ASSIGNMENT: Each line of the records below needs repeating exactly. Skip the pictures.

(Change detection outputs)
----

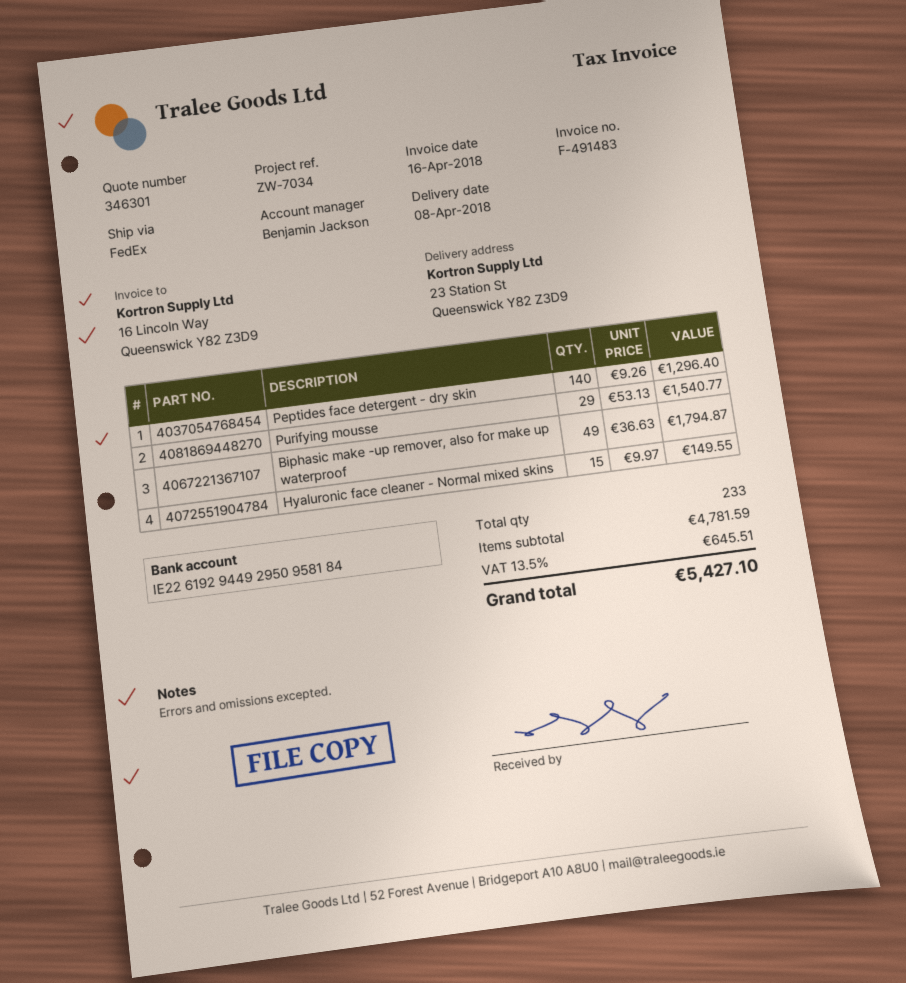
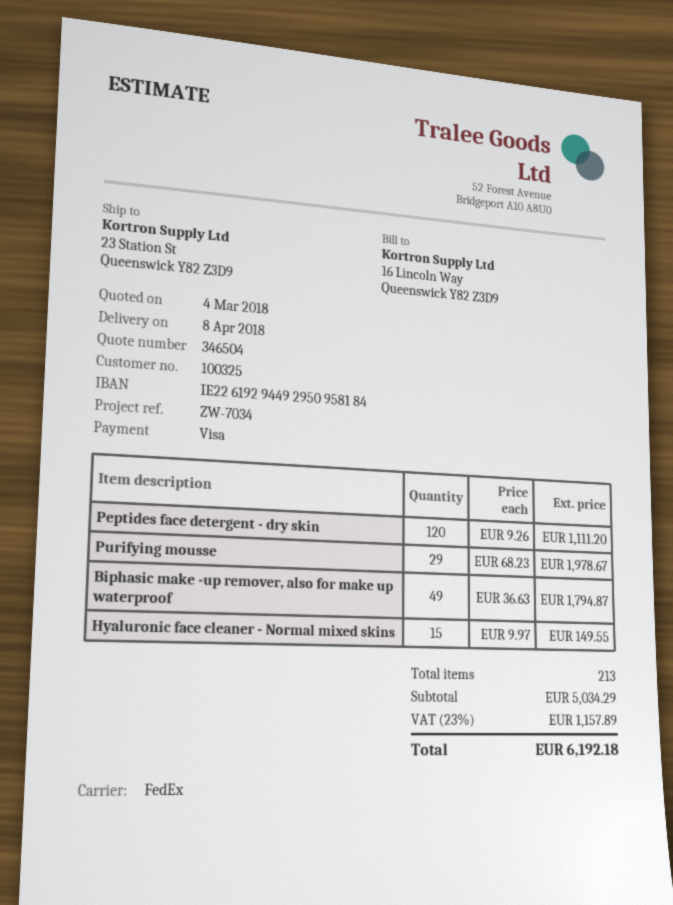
quote number: 346301 -> 346504
Peptides face detergent - dry skin: 140 x 9.26 = 1296.40 -> 120 x 9.26 = 1111.20
Purifying mousse: 29 x 53.13 = 1540.77 -> 29 x 68.23 = 1978.67
total quantity: 233 -> 213
subtotal: 4781.59 -> 5034.29
tax: 13.5% = 645.51 -> 23% = 1157.89
total: 5427.10 -> 6192.18

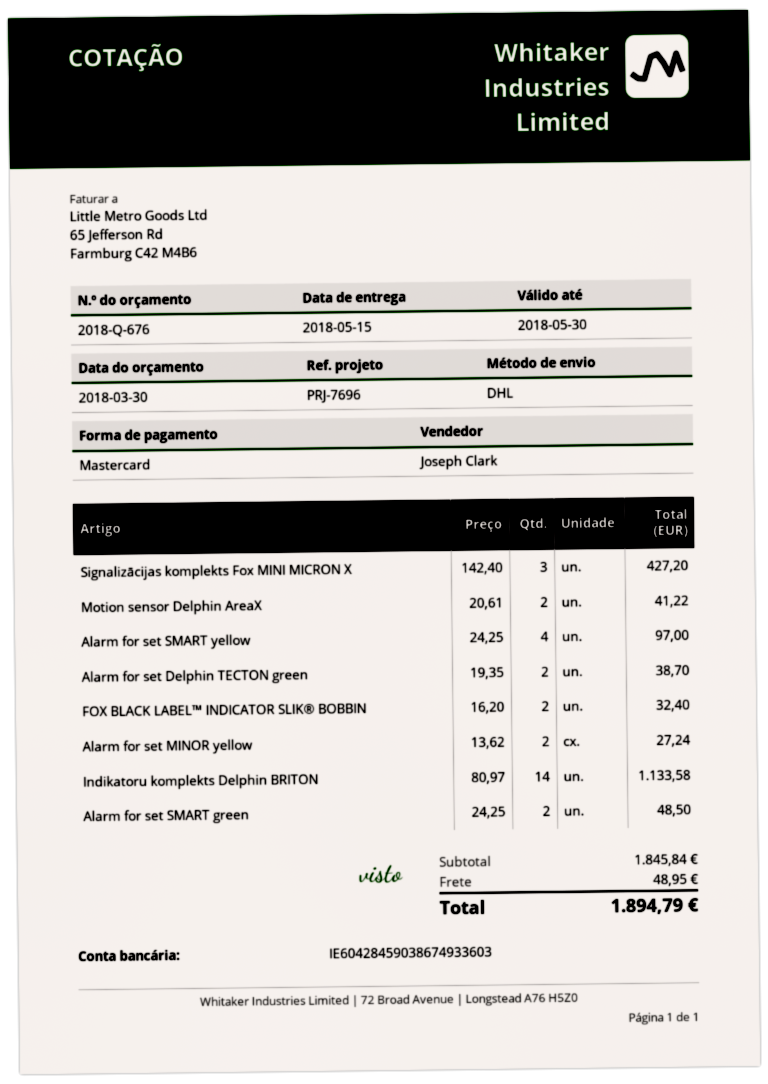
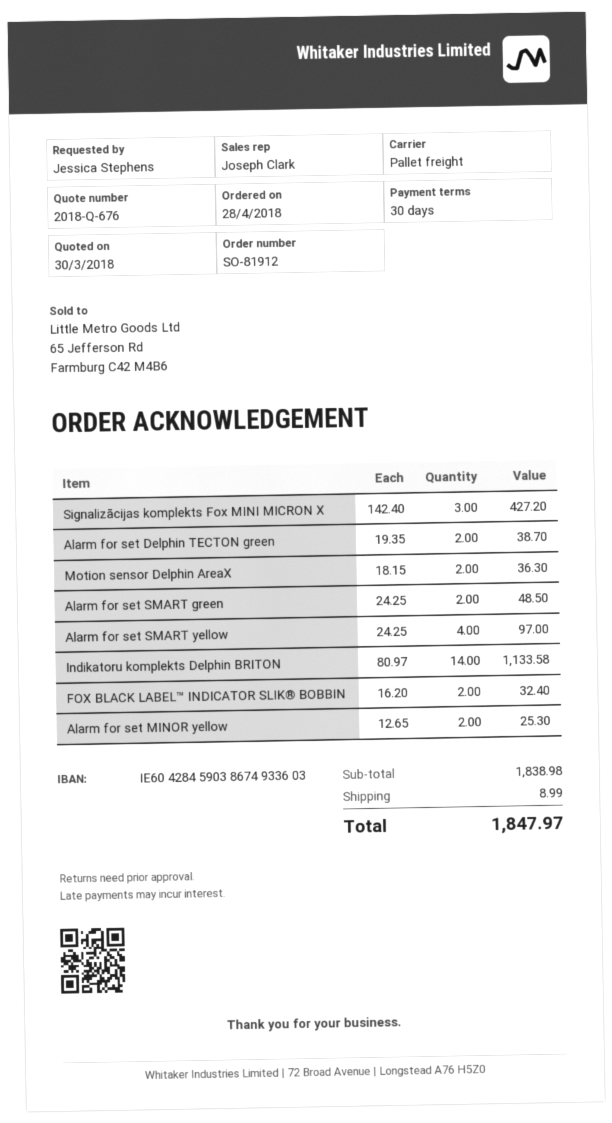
shipping method: DHL -> pallet freight
Motion sensor Delphin AreaX: 2 x 20.61 = 41.22 -> 2 x 18.15 = 36.30
Alarm for set MINOR yellow: 2 x 13.62 = 27.24 -> 2 x 12.65 = 25.30
subtotal: 1845.84 -> 1838.98
shipping: 48.95 -> 8.99
total: 1894.79 -> 1847.97

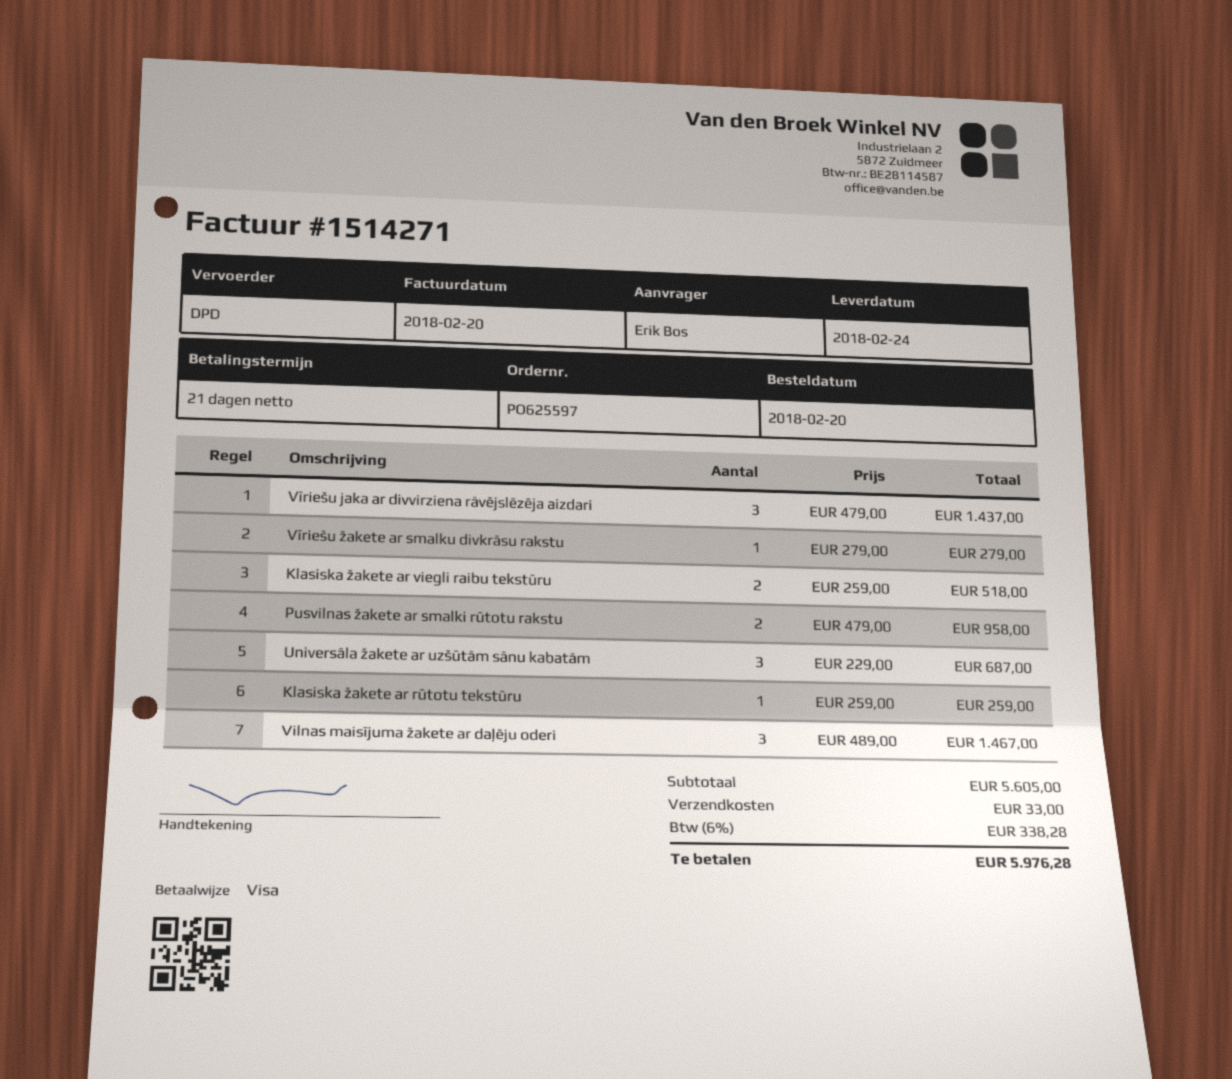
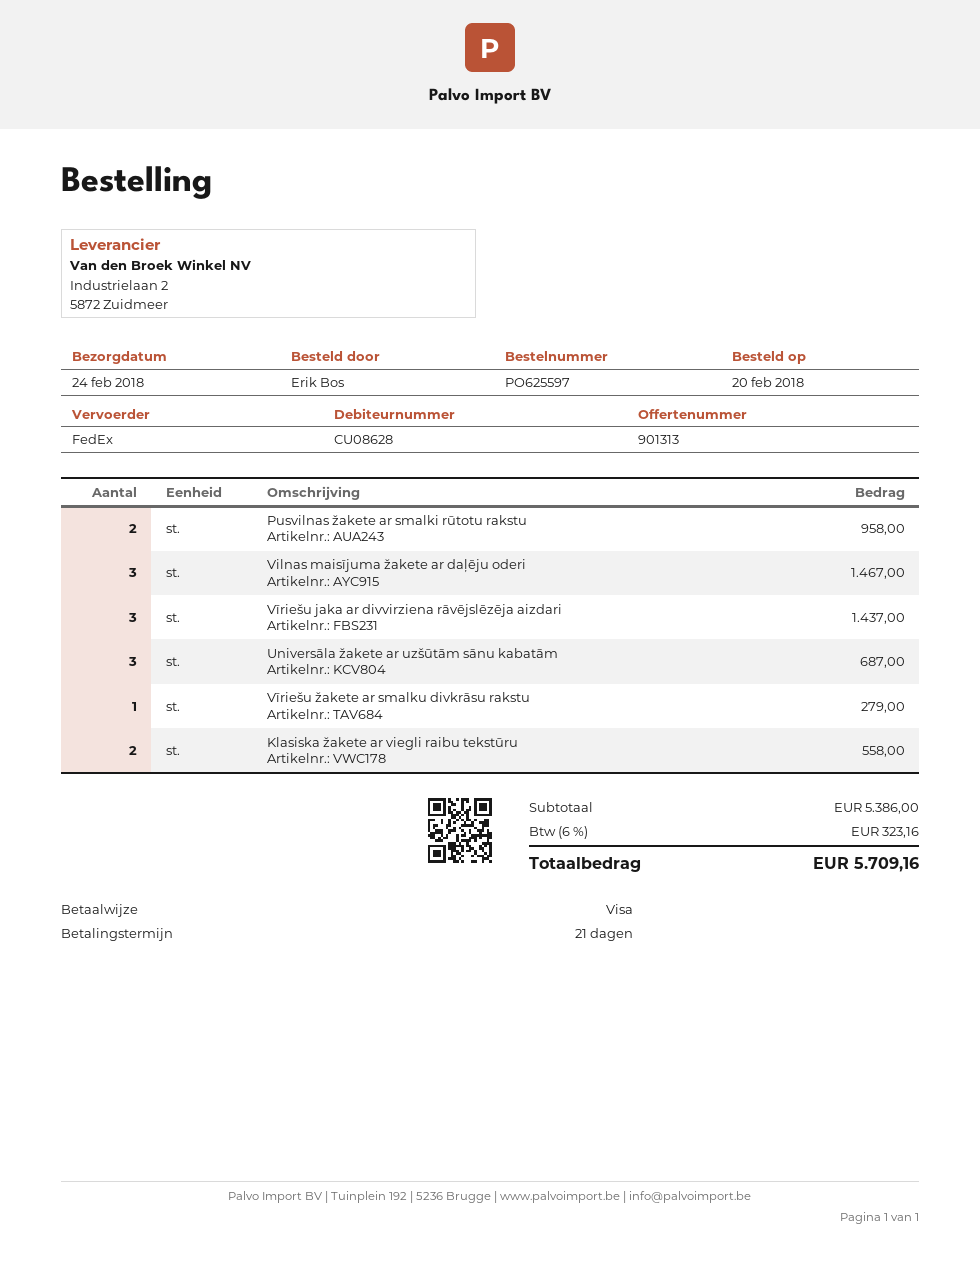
shipping method: DPD -> FedEx
Klasiska žakete ar viegli raibu tekstūru: 2 for 518.00 -> 2 for 558.00
Klasiska žakete ar rūtotu tekstūru: 1 for 259.00 -> none
subtotal: 5605.00 -> 5386.00
shipping: 33.00 -> none
tax: 6% = 338.28 -> 6% = 323.16
total: 5976.28 -> 5709.16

----

ANSWER TO THE EXERCISE:
quote number: 346301 -> 346504
Peptides face detergent - dry skin: 140 x 9.26 = 1296.40 -> 120 x 9.26 = 1111.20
Purifying mousse: 29 x 53.13 = 1540.77 -> 29 x 68.23 = 1978.67
total quantity: 233 -> 213
subtotal: 4781.59 -> 5034.29
tax: 13.5% = 645.51 -> 23% = 1157.89
total: 5427.10 -> 6192.18

shipping method: DHL -> pallet freight
Motion sensor Delphin AreaX: 2 x 20.61 = 41.22 -> 2 x 18.15 = 36.30
Alarm for set MINOR yellow: 2 x 13.62 = 27.24 -> 2 x 12.65 = 25.30
subtotal: 1845.84 -> 1838.98
shipping: 48.95 -> 8.99
total: 1894.79 -> 1847.97

shipping method: DPD -> FedEx
Klasiska žakete ar viegli raibu tekstūru: 2 for 518.00 -> 2 for 558.00
Klasiska žakete ar rūtotu tekstūru: 1 for 259.00 -> none
subtotal: 5605.00 -> 5386.00
shipping: 33.00 -> none
tax: 6% = 338.28 -> 6% = 323.16
total: 5976.28 -> 5709.16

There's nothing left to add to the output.